Les douaniers nous font poireauter sans rien nous dire. Toutes les 5 minutes, je regarde ostensiblement par la fenetre pour etre sure que le train est encore la. Je ne comprends pas pourquoi ils regardent autant les passeports comme s'ils voulaient nous retenir en Armenie.

Au bout d'un moment, le chef m'appelle et me dit quelque chose en Armenien ce a quoi je reponds que je comprends pas (ben vi, il n'y a pas que la diaspora qui visite le pays). Je reponds que je don't understand. Ensuite, il me demande si je parle francais.

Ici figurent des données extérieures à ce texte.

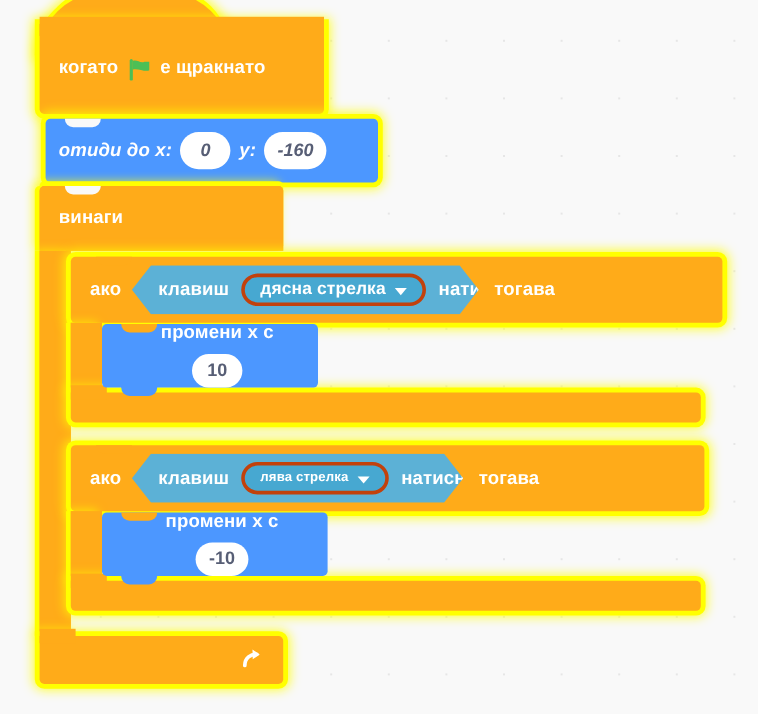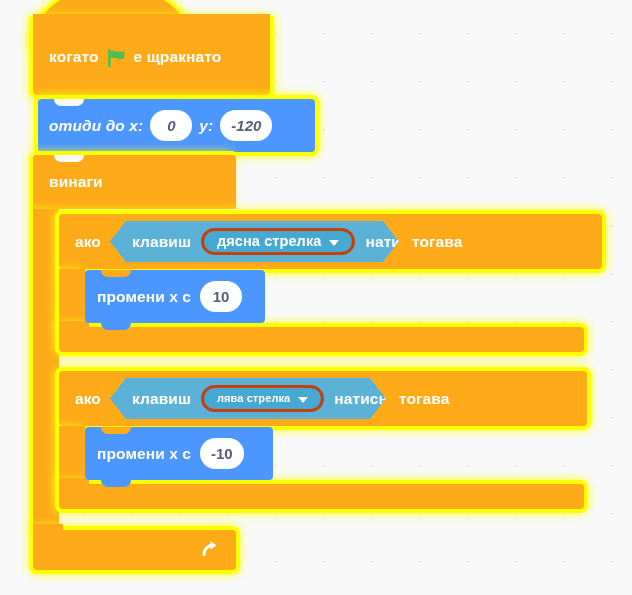"-120" span.num-field { text: -120 -> -160 }
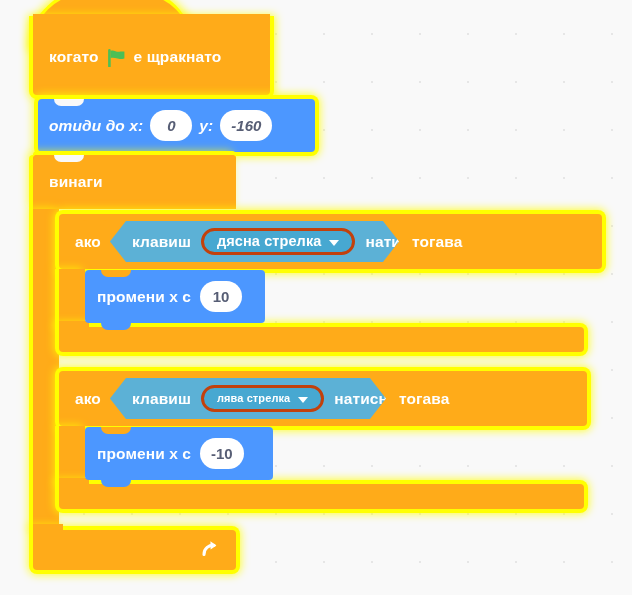"промени x с" .changex { flex-direction: none -> column }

A ma reponse affirmative, il me dit en francais que ma photo qui se decolle peut etre un probleme pour eux. Evidemment, dans ma tete, je pense tres fort que je m'en moque, que j'ai qu'une envie, c'est de recuperer mon passeport et de quitter au plus vite un pays aussi peu accueillant et que vu le nombre de tampons sur mon passeport, il n'y vraiment qu'eux que ca gene !!! Il parait que j'ai repondu tres calmement et en souriant que c'etait bien moi sur la photo (d'apres Nikas). Le douanier regarde encore un peu, tend mon passeport a son collegue qui retrouve mon visa dans son cahier, y met un coup de tampon. Il met aussi un coup de tampon illisible dans mon passeport. J'aurais pu lui dire que, pour moi aussi, son tampon illisible (sans date visible) pouvait etre un probleme !

Nikas recupere ensuite assez rapidement et nous remontons dans notre wagon, pas mecontents de quitter l'Armenie, pleine de gens sympas mais avec des douaniers qui donnent une image d'accueil a la hauteur de nos esperances !

Le passage de la douane georgienne a ete assez long, mais cordiale. La fouille de nos sacs a ete rapide et professionnelle (non, non, nous n'avons ni cigarette, ni alcool, monsieur!). Et quelques heures plus tard, nous arrivons a Tbilisi, heureux de retrouver la ville, Giuli, la bonne chere georgienne !

Belle journee aussi pour ma chere kuzynka Brigitte a Paris et mon amie Ela a Varsovie qui epousent leur prince charmant.

A tres bientot


PS du 18 septembre : j'ai appris que mon passeport pouvait etre refait mais que c'etait au bon vouloir du chef d'antenne (dans ma mairie) de me faire payer a nouveau les 60 euro pour un passeport initialement mal fait. Gloups!!!